In addition to the regular type of document used either for the purpose of divorce or for loans and sales there was once in use another type of document called a "tied document". Whereas the regular one was written in an unbroken flow of lines on a sheet of parchment with the witnesses signed below, the "tied" one was written in a very complicated fashion. After each written line a line was left blank and folded over the written one. Then the two were sown together - "tied" - and the process was repeated for the remaining lines and completed with the witnesses signing on the back of the parchment.

What was the purpose of instituting such a complicated, time-consuming procedure when a simple document would suffice?

This practice arose in a particular community with many kohanim who were quick to lose their tempers towards their wives and rush into a divorce.
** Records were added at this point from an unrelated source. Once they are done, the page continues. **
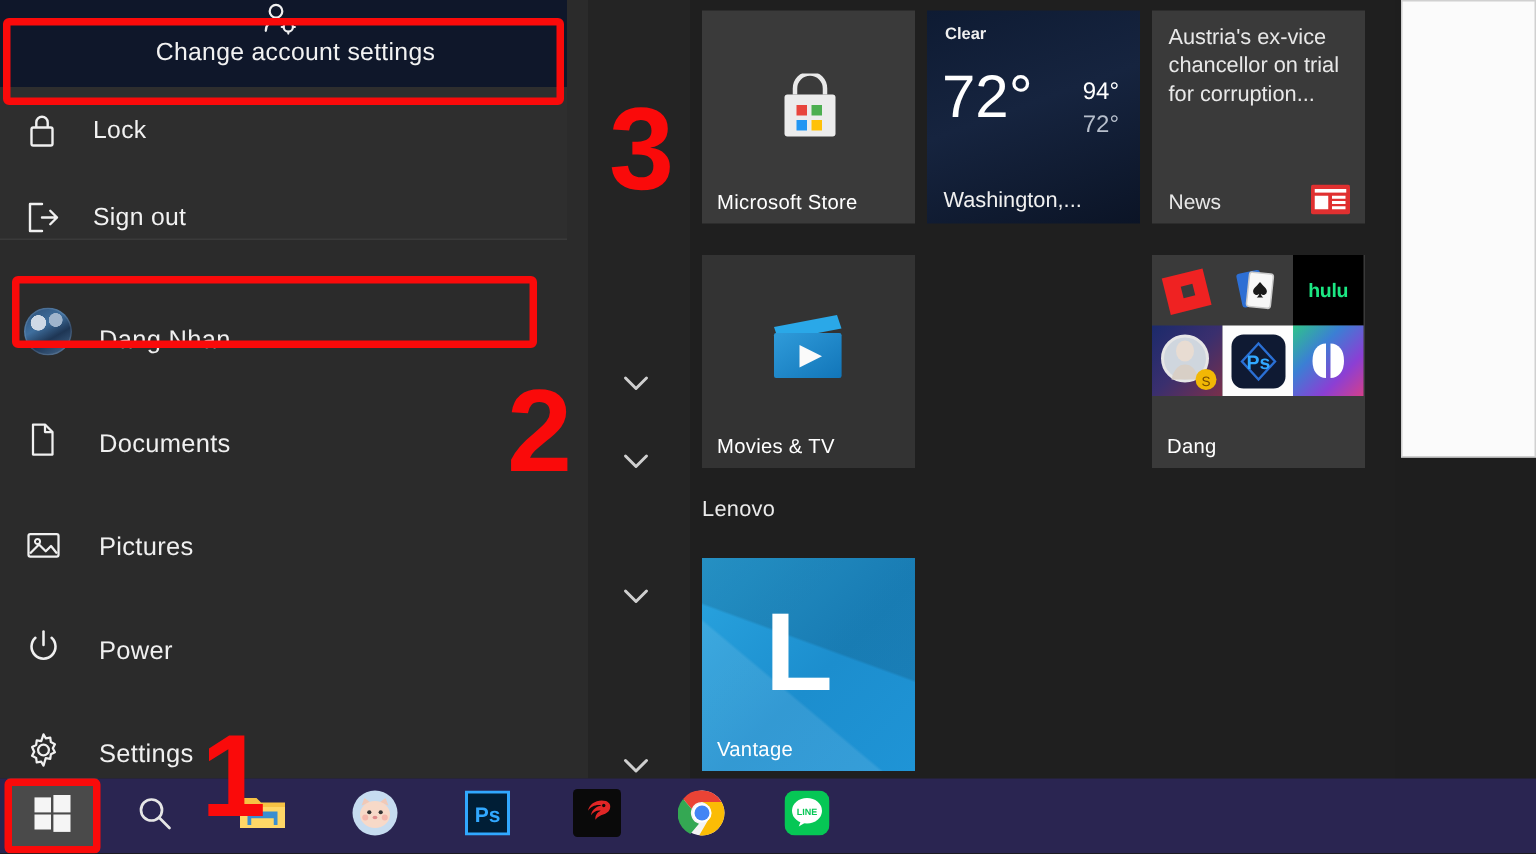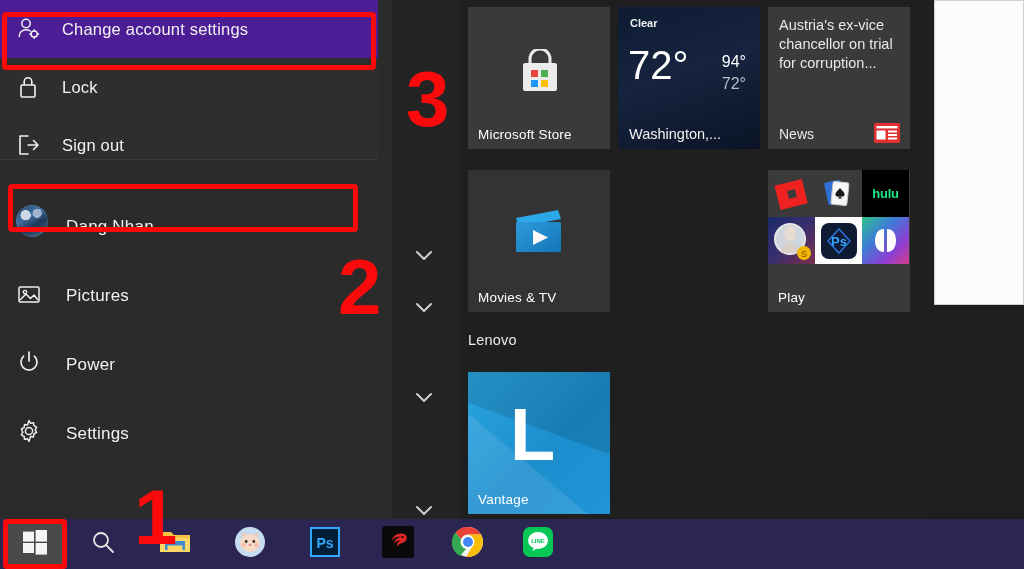"Change account settings" .row-hl { background: #4c1d95 -> #0f172a; flex-direction: none -> column }
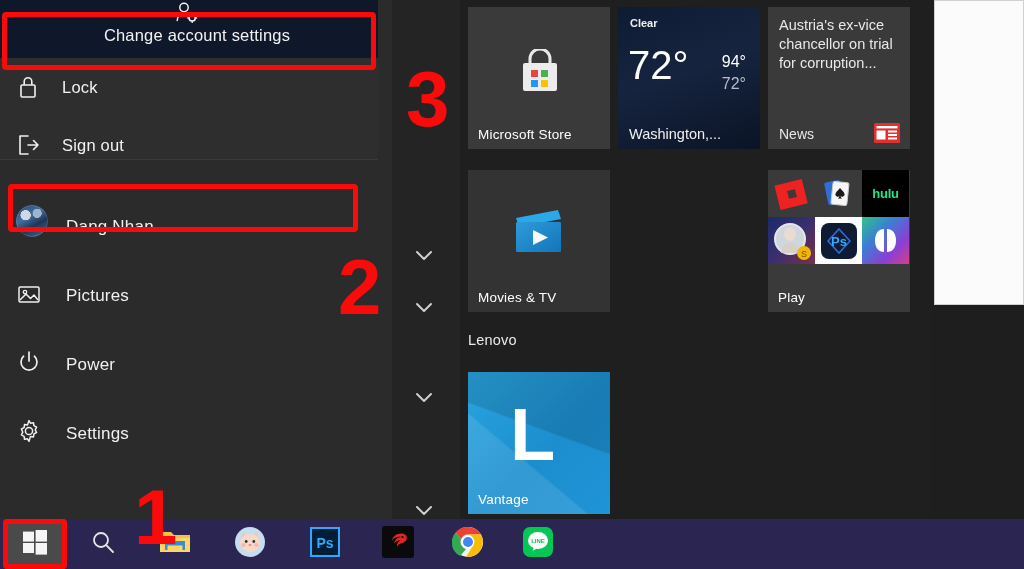"Documents" div.rail-row { html: none -> <div> <span> <svg> <path></path> <path></path> </svg> </span> <span>Documents</span> </div> }
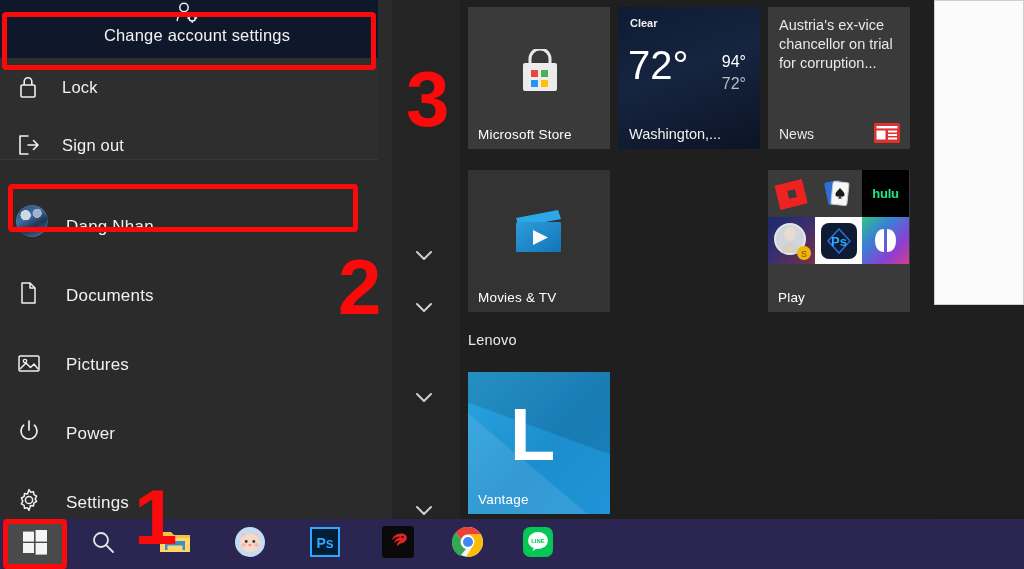"Play" span.tile-label { text: Play -> Dang }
Since a kohen is forbidden to marry any divorcee, even his own, such an impetuous move could result in an irreparable domestic tragedy. The Sages therefore instituted for such a community a divorce document that would take considerable time to prepare in the hope that during this interval the enraged kohen would cool off and abandon his plans for divorce.

Once this procedure was established for divorce documents it was extended to all other legal documents so there would be a uniform practice in that community. Today it is not the practice to use a "tied document" even when the divorcing husband is a kohen.

  • Bava Basra 160b

Bridging the Generation Gap

"In the place of your fathers will be your children; You (Hashem) will appoint them princes throughout the land." (Tehillim 45:17)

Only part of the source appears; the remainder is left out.